Poor Tim Fudge! Could we all just join hands, figuratively speaking, and lift our voices in prayer (to whomever or whatever you feel like praying) for this multi-talented man who is faced with a most daunting task: He's the musical director for john & jen, the Andrew Lippa-Tom Greenwald musical being mounted by Johnny Peppers' 3Ps Productions and starring Martha Wilkinson and Patrick Waller, for a three week run at Backstage at the Barn.
Now, you'd think this assignment would be easy-breezy, right? After all, Martha Wilkinson and Patrick Waller have been anointed, crowned, designated - you name it, they've got the reviews to prove it - as the best actress and best actor in Nashville. And they are...probably. We (the editorial/royal "we"), interestingly enough, picked their performances as among the best in Nashville in 2009 and the Nashville Scene picked them as the best actor types in their annual "Best of Nashville" issue. So their casting in john & jen should be any director's or music director's dream, right? Oh, but of course!
However (and this really is a big "however," y'all), music directing the two of them - or even having lunch with them, as I did last week in order to "interview" them for THE john & jen CHRONICLES - is a lot like herding cats. You might be able to do it, but at what cost to your personal well-being?
"Martha had talked to me about music directing the show back in November, but I didn't know the show at all," Fudge explains, in an aside to me as Waller and Wilkinson slip into some madcap exchange between two "legendary" theatrical types they may someday aspire to be. "And as I listened to the music, I realized how challenging the music is and really how hard this was going to be."
Meanwhile, Waller and Wilkinson are getting louder and more boisterous - you know how actors are, always vying for the critic's attention - and Fudge, all world-weary and wise, nods knowingly: "You can see how hard it is to keep these two on task."
According to Fudge, every rehearsal starts the same way, with everyone focused on the task at hand, giving serious consideration to the script and the score as work gets under way.
"But if you give either of them even one second to be distracted, they're off on some comic tangent," he says. "And it's very fun and very funny, but I have to get them back to work - and it ain't easy."
While Fudge admits that Wilkinson and Waller are two of the funniest people he's ever known - and the easy give-and-take and constant hilarity among the trio is ever-apparent - he also thinks they may two of the most talented people he's ever had the pleasure of working with: "It's going to be a good show, we're right where we need to be ten days before opening. We did a stumble-through of act one this morning and while it was rough, we're still very much on-track for opening."
Fudge, who has music directed every musical that Wilkinson has directed (she pulls double-duty here, directing john & jen as well as starring in it), this production has presented a unique set of challenges.
"Usually, when I'm music directing for Martha, I'll keep quiet unless she asks me my opinion about something," he says. "Unless I see something that I just have to say something about."
Laughing, Wilkinson interjects: "I can always tell when Tim walks toward me, saying 'I know it's not my job...' I always say, 'yes, I know, I'll fix it in a minute...let me do this first.'"

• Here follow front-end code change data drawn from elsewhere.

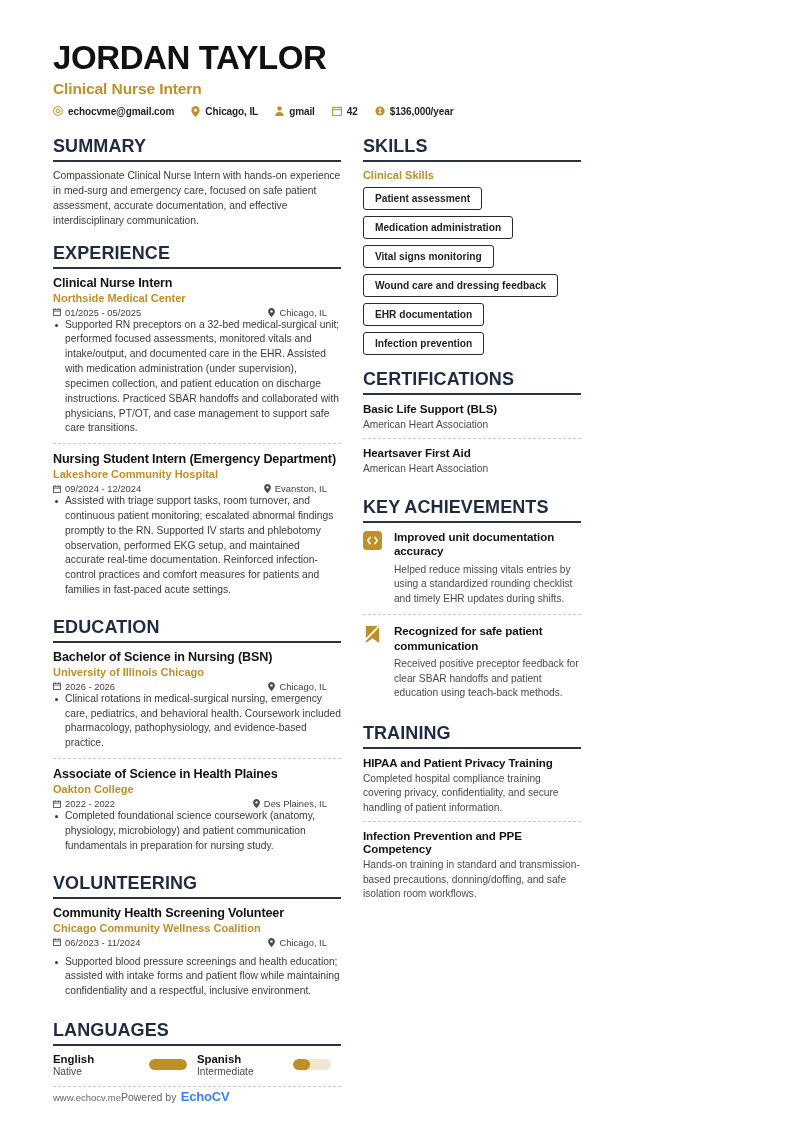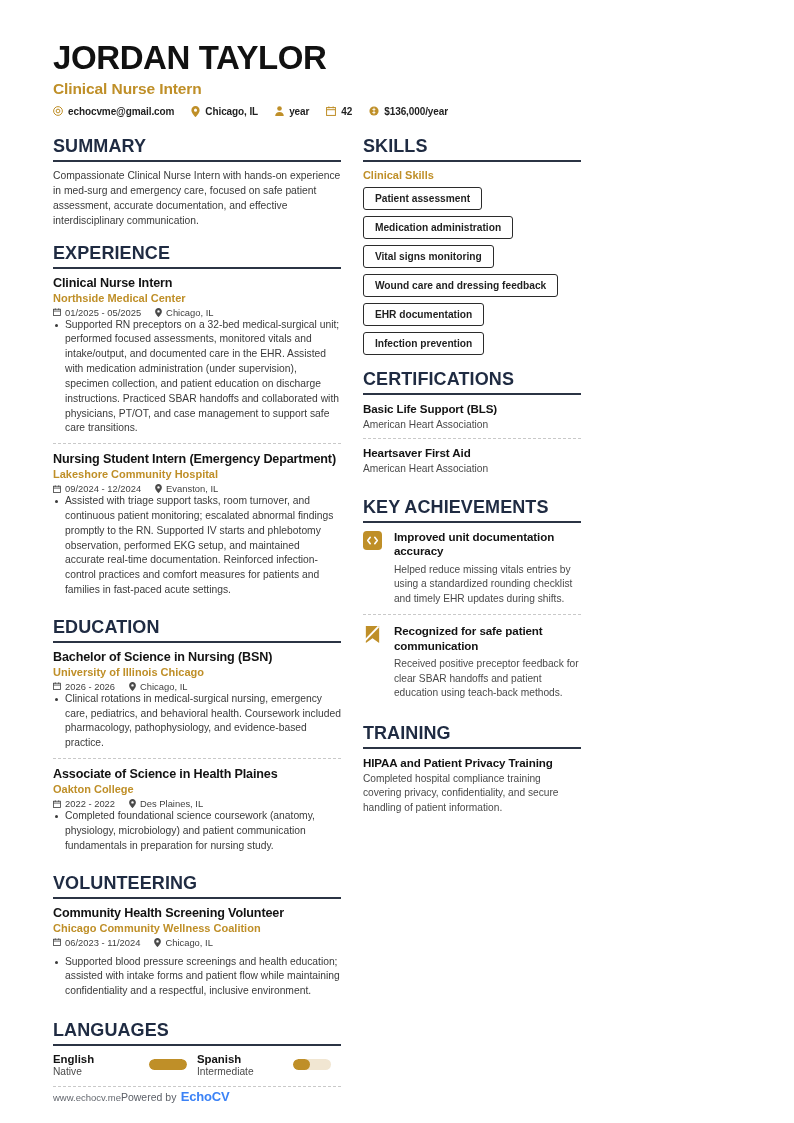"year" span.meta-text { text: year -> gmail }
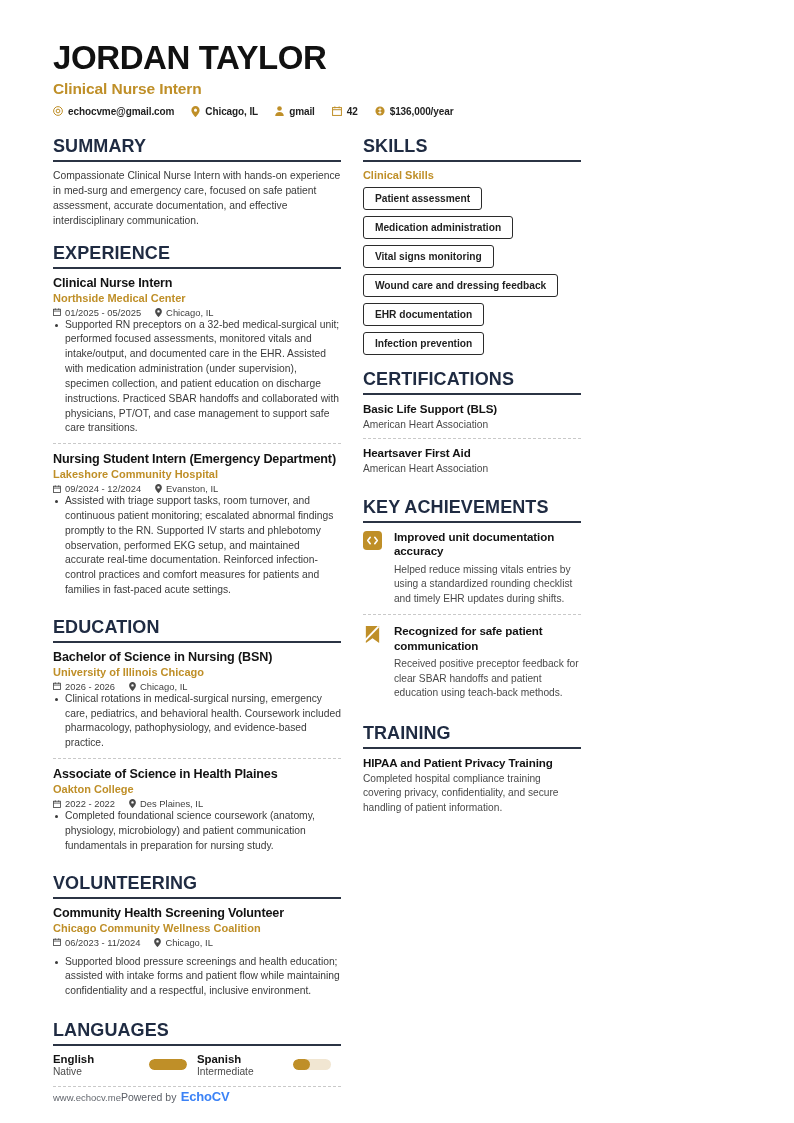"01/2025 - 05/2025" .entry-meta { justify-content: none -> space-between }
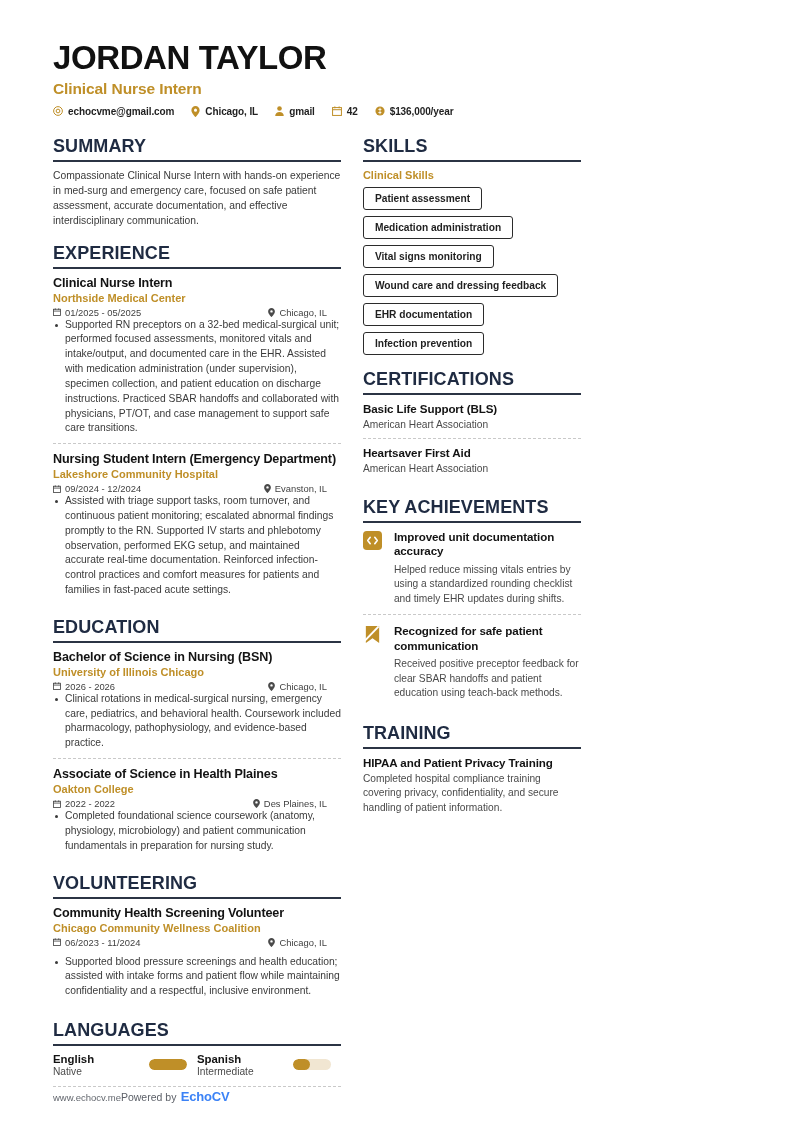"Infection Prevention and PPE Competency" div.mini { html: none -> <div> <div>Infection Prevention and PPE Competency</div> <div>Hands-on training in standard and transmission-based precautions, donning/doffing, and safe isolation room workflows.</div> </div> }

"But with this show," Fudge continues. "I am the objective eye of the audience, so I don't feel bad about telling her what I think about something she's doing as a director."
Wilkinson takes up from there: "And because I trust Tim completely, I really appreciate what he thinks and although I've directed myself before, this is the first musical I've directed myself in and I have to think about things from all different angles."
This production is an artistic leap of faith for the trio of old and devoted friends and their producer who are mounting john & jen independent of an existing theatre company. Wilkinson, who first played "Jen" in 2003 at Tibbett's Opera House in Michigan, has been longing to re-visit the work since that time and when the theatrical gods gave her the opportunity to do so, she pitched the idea to producer Johnny Peppers.